From the line below that contains "the root user." to the line that contains "- Note: This", repeat every line exactly, both ends included, and nothing else.
Task material START
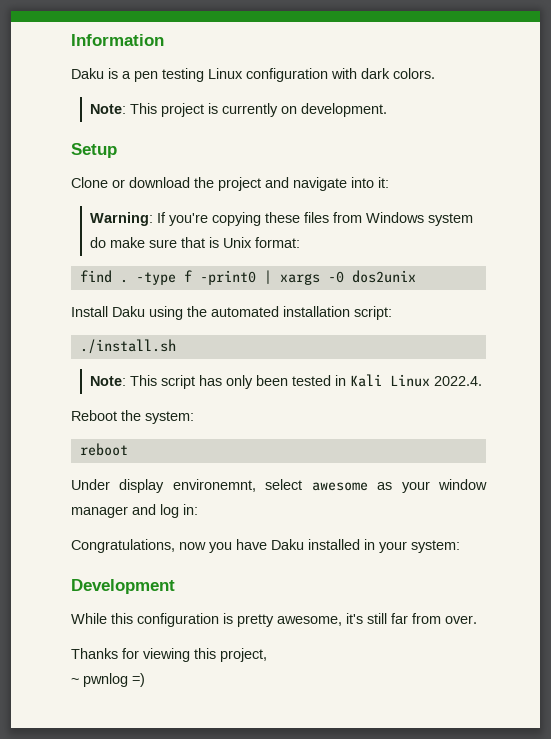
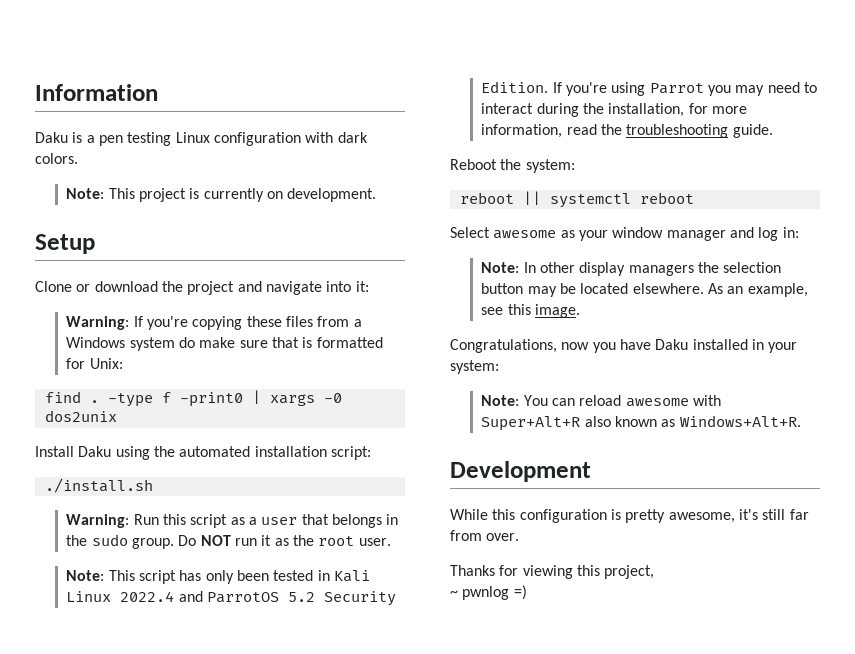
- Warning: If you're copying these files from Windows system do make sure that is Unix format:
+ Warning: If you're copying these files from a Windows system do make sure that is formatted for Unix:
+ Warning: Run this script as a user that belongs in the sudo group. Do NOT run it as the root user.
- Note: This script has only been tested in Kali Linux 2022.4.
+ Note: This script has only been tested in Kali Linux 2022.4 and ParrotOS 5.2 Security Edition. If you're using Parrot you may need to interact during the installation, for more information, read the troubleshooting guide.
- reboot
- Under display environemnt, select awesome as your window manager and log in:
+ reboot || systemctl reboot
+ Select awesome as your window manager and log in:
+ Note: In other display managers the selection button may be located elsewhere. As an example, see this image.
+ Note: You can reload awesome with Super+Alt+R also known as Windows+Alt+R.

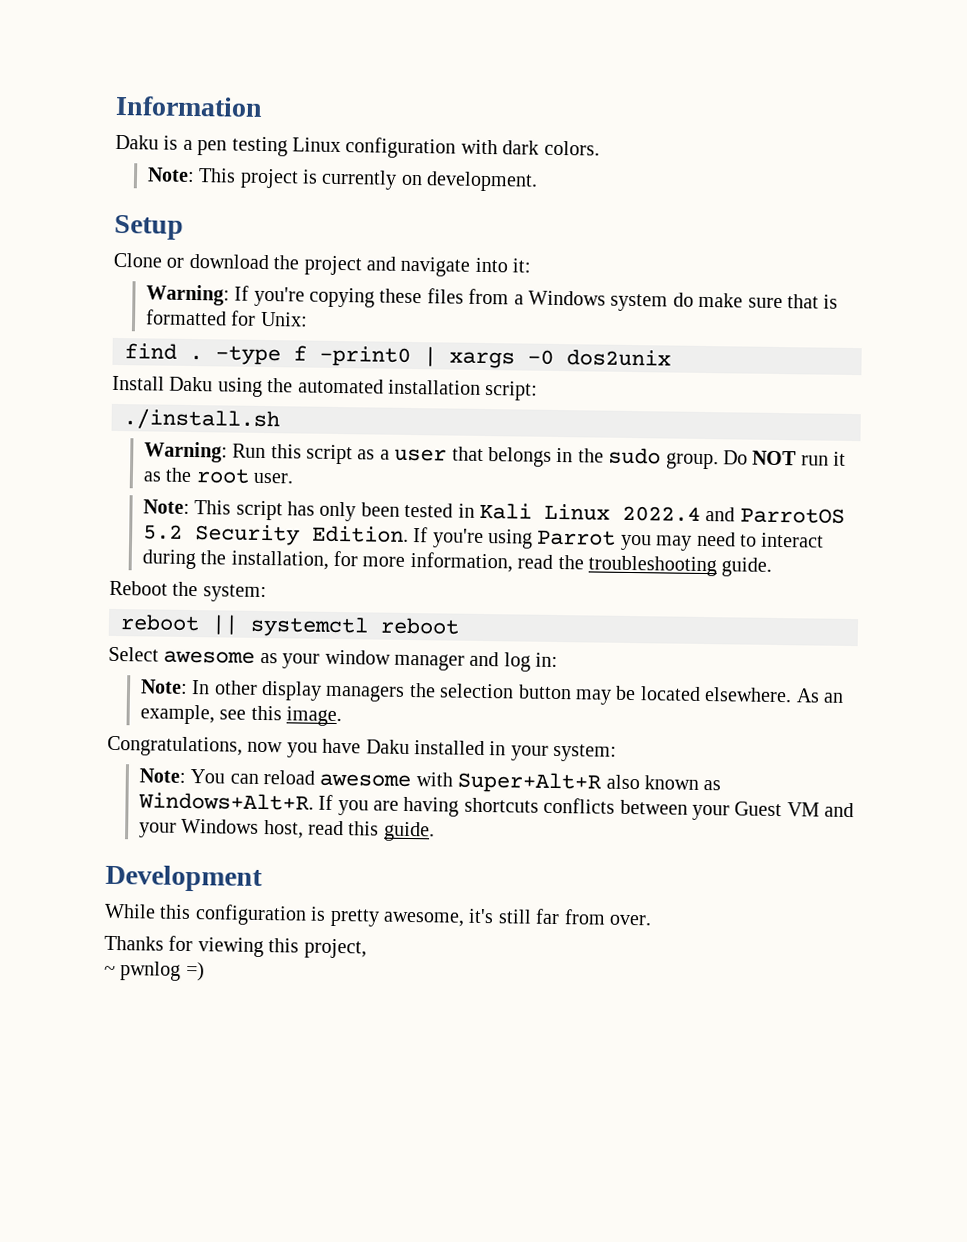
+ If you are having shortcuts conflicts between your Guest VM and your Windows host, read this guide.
Task material END
▶ _Answer box_
+ Warning: Run this script as a user that belongs in the sudo group. Do NOT run it as the root user.
- Note: This script has only been tested in Kali Linux 2022.4.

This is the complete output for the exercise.